Modification records:
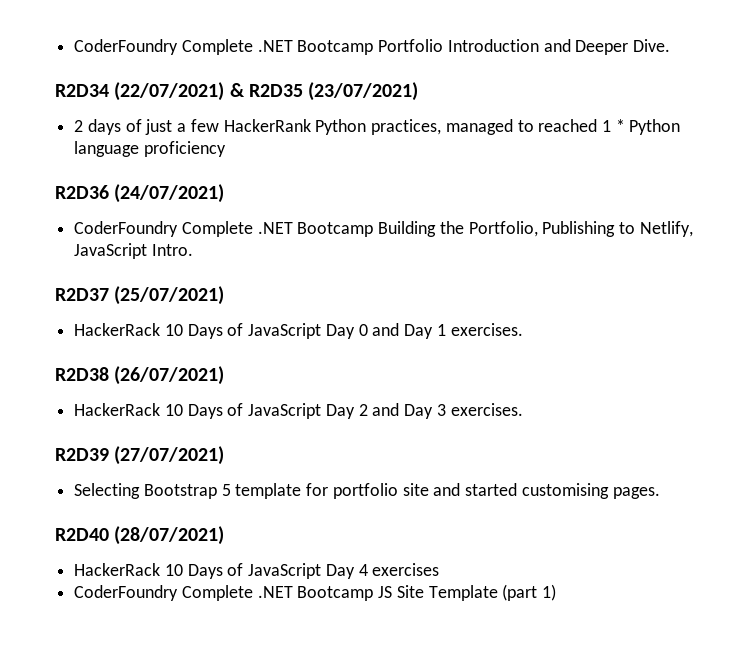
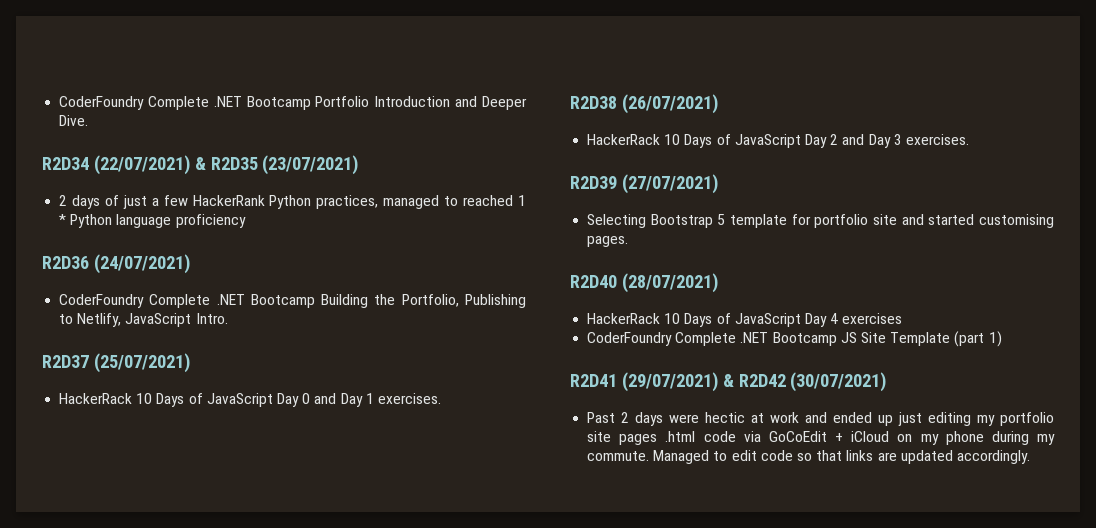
(557, 592) none -> [570,372,887,392] [587,412,1054,426] [587,431,1055,445] [587,450,1030,464] // R2D41 (29/07/2021) & R2D42 (30/07/2021) // Past 2 days were hectic at work and ended up just editing my portfolio site pages .html code via GoCoEdit + iCloud on my phone during my commute. Managed to edit code so that links are updated accordingly.

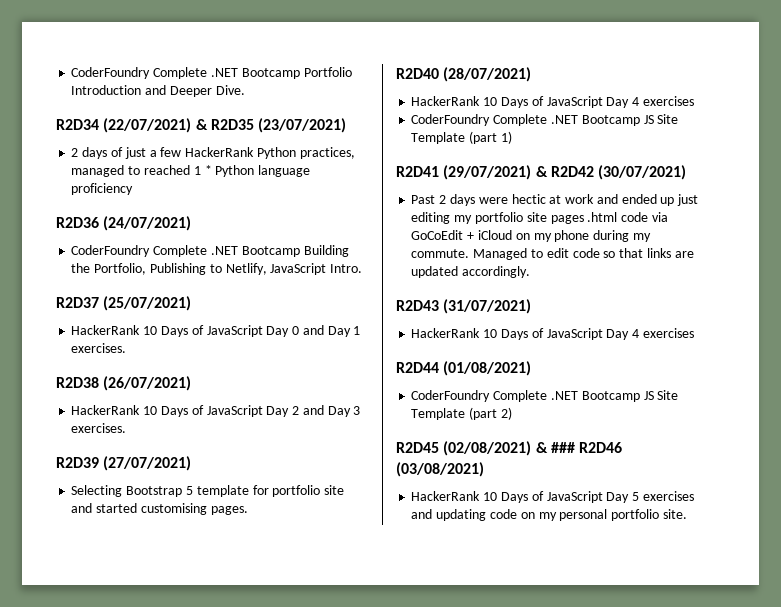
[59,393,133,404] HackerRack -> [71,325,141,335] HackerRank
[587,134,661,145] HackerRack -> [71,405,141,415] HackerRank
[587,313,661,324] HackerRack -> [411,96,481,106] HackerRank
(1030, 457) none -> [396,299,532,314] [411,328,694,340] [396,361,532,376] [411,390,679,402] [411,407,512,420] [396,441,623,456] [396,462,484,477] [411,491,694,503] [411,509,687,521] // R2D43 (31/07/2021) // HackerRank 10 Days of JavaScript Day 4 exercises // R2D44 (01/08/2021) // CoderFoundry Complete .NET Bootcamp JS Site Template (part 2) // R2D45 (02/08/2021) & ### R2D46 (03/08/2021) // HackerRank 10 Days of JavaScript Day 5 exercises and updating code on my personal portfolio site.

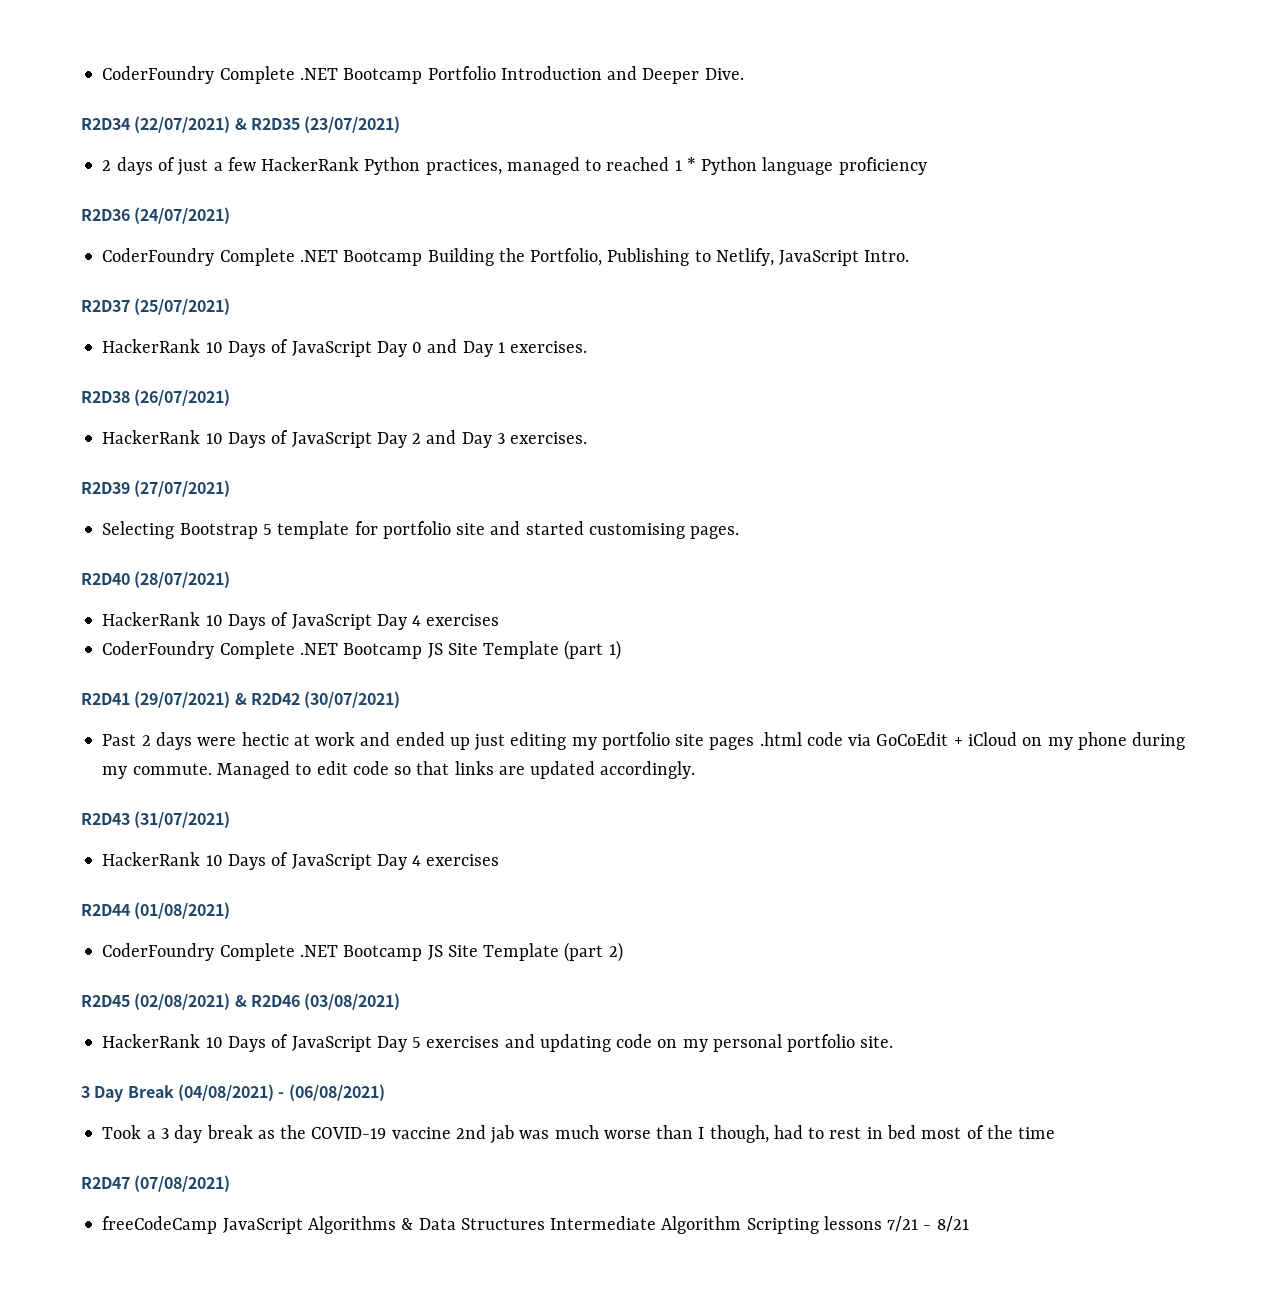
[550,442,575,453] ### -> (247, 1001) none
(687, 514) none -> [81,1084,385,1102] [102,1125,1056,1144] [81,1175,231,1192] [102,1216,969,1234] // 3 Day Break (04/08/2021) - (06/08/2021) // Took a 3 day break as the COVID-19 vaccine 2nd jab was much worse than I though, had to rest in bed most of the time // R2D47 (07/08/2021) // freeCodeCamp JavaScript Algorithms & Data Structures Intermediate Algorithm Scripting lessons 7/21 - 8/21

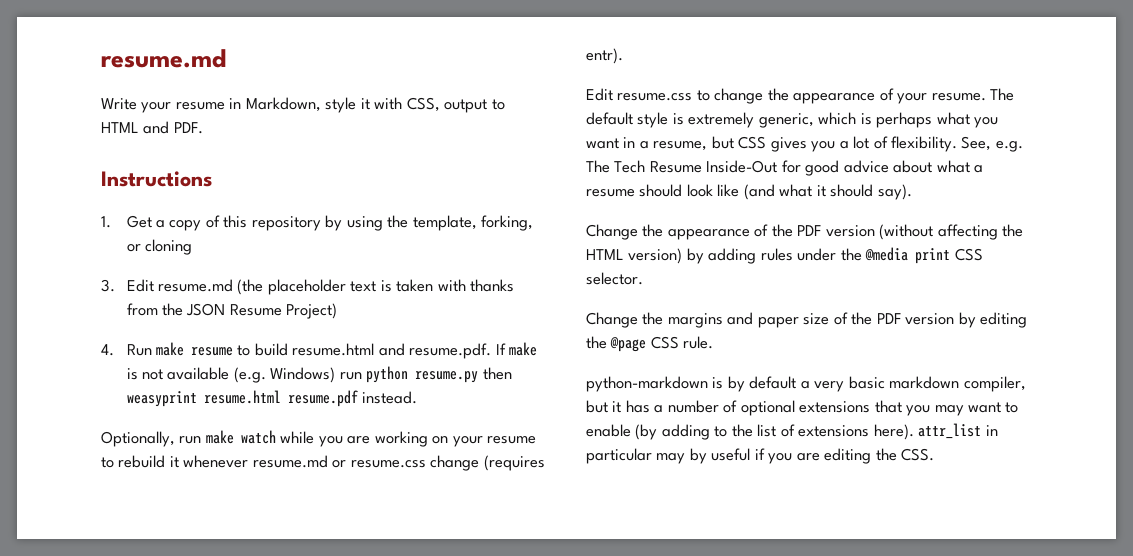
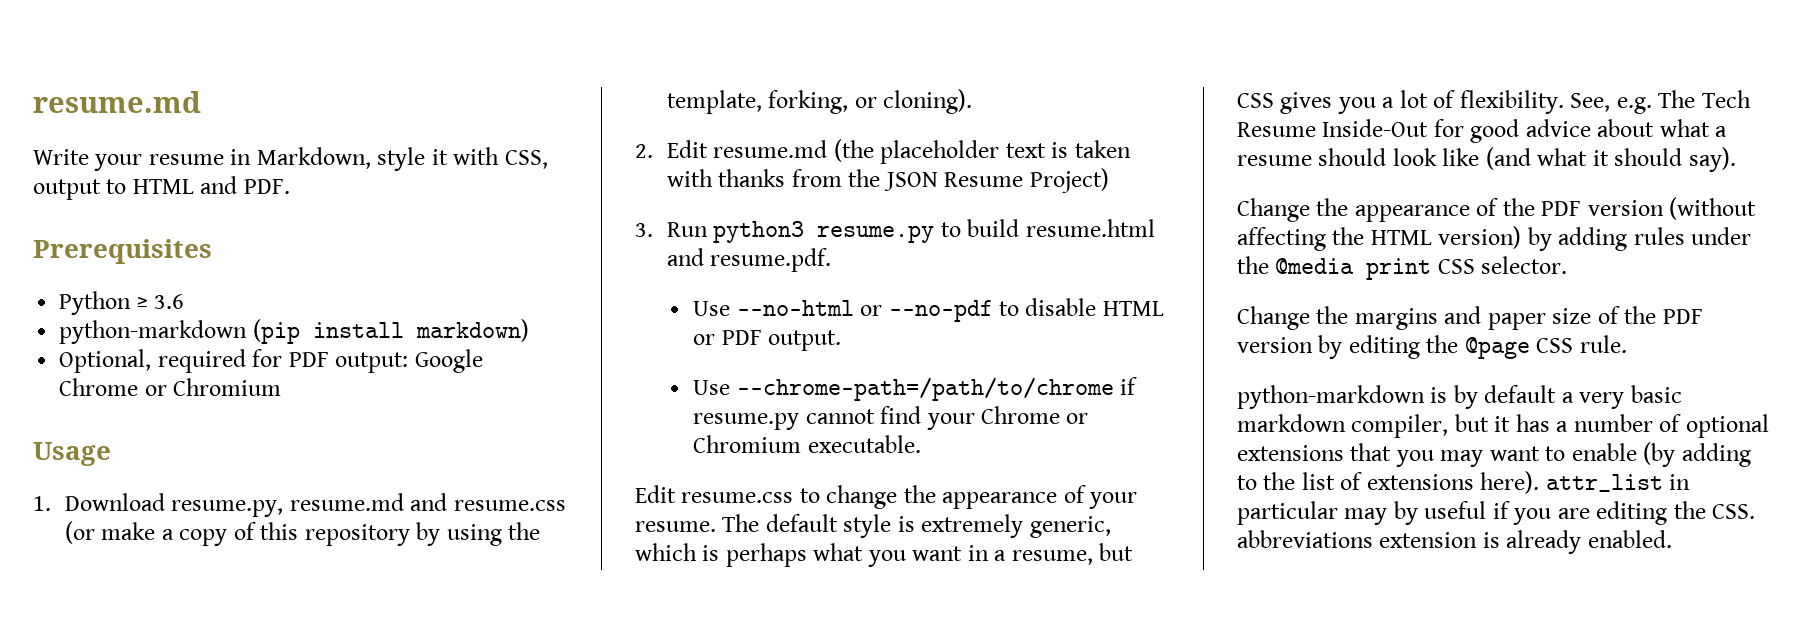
[101,171,212,187] [101,215,152,228] Instructions // 1. Get -> [33,239,212,264] [59,291,185,315] [59,319,529,344] [59,349,483,373] [59,378,282,396] [33,442,111,466] [33,493,566,517] [64,521,156,544] Prerequisites // Python ≥ 3.6 // python-markdown (pip install markdown) // Optional, required for PDF output: Google Chrome or Chromium // Usage // 1. Download resume.py, resume.md and resume.css (or make
[145,239,193,255] [101,279,115,292] cloning // 3. -> [883,89,973,114] [635,144,653,158] cloning). // 2.
[101,342,234,356] 4. Run make resume -> [635,221,935,243] 3. Run python3 resume.py
[495,342,538,356] [126,366,512,383] [126,390,418,407] [101,430,537,447] [101,455,545,471] [586,48,623,64] If make is not available (e.g. Windows) run python resume.py then weasyprint resume.html resume.pdf instead. // Optionally, run make watch while you are working on your resume to rebuild it whenever resume.md or resume.css change (requires entr). -> [693,298,1164,322] [693,330,842,351] [693,377,1138,401] [693,406,1089,430] [693,435,921,453] // Use --no-html or --no-pdf to disable HTML or PDF output. // Use --chrome-path=/path/to/chrome if resume.py cannot find your Chrome or Chromium executable.
(935, 454) none -> [1237,530,1672,554] abbreviations extension is already enabled.

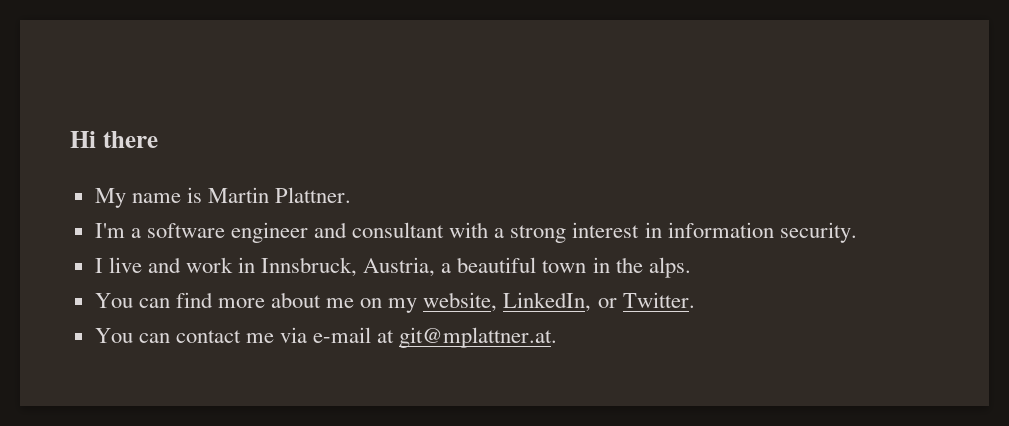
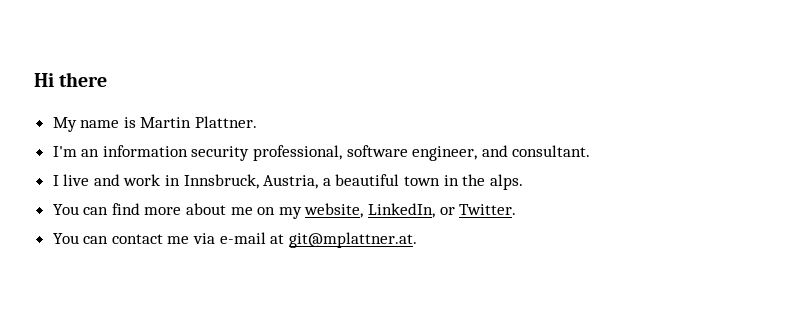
[130,222,857,243] a software engineer and consultant with a strong interest in information security. -> [81,145,591,161] an information security professional, software engineer, and consultant.

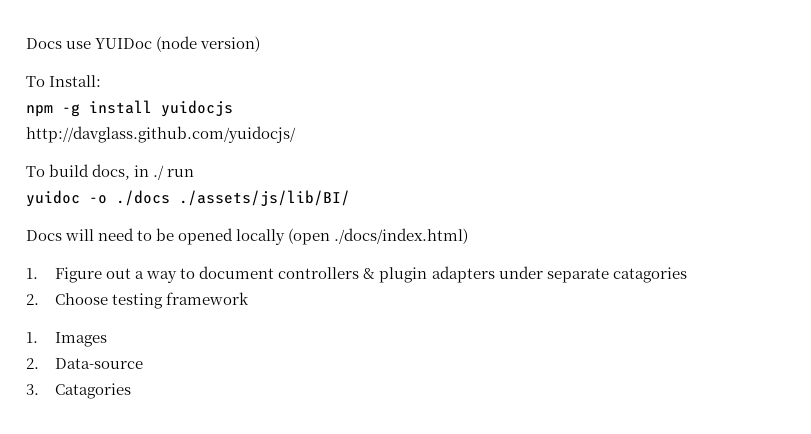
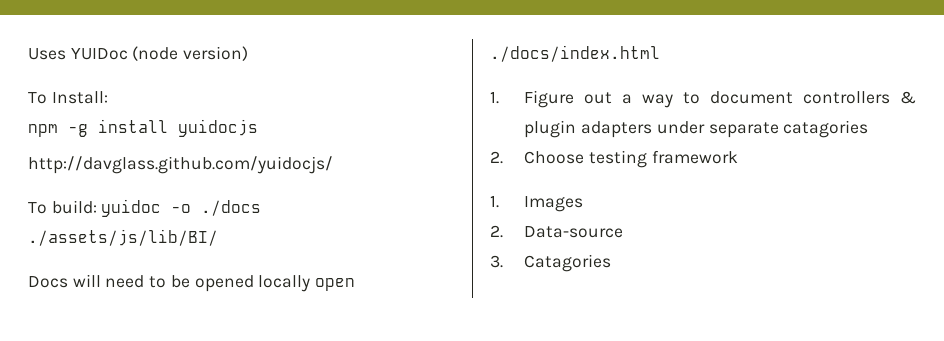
[26,38,92,49] Docs use -> [28,48,66,60] Uses
[49,164,195,180] build docs, in ./ run // -> [51,200,97,214] build:
[288,228,469,245] (open ./docs/index.html) -> [315,278,356,291] [490,45,660,62] open ./docs/index.html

● **About this task**: Extract the part of the records that opens with the line containing "[101,342,234,356] 4. Run" and closes with the line containing "[130,222,857,243] a software". Take only those lines, exactly, and no pictures.

● **Output for this exercise**:
[101,342,234,356] 4. Run make resume -> [635,221,935,243] 3. Run python3 resume.py
[495,342,538,356] [126,366,512,383] [126,390,418,407] [101,430,537,447] [101,455,545,471] [586,48,623,64] If make is not available (e.g. Windows) run python resume.py then weasyprint resume.html resume.pdf instead. // Optionally, run make watch while you are working on your resume to rebuild it whenever resume.md or resume.css change (requires entr). -> [693,298,1164,322] [693,330,842,351] [693,377,1138,401] [693,406,1089,430] [693,435,921,453] // Use --no-html or --no-pdf to disable HTML or PDF output. // Use --chrome-path=/path/to/chrome if resume.py cannot find your Chrome or Chromium executable.
(935, 454) none -> [1237,530,1672,554] abbreviations extension is already enabled.

[130,222,857,243] a software engineer and consultant with a strong interest in information security. -> [81,145,591,161] an information security professional, software engineer, and consultant.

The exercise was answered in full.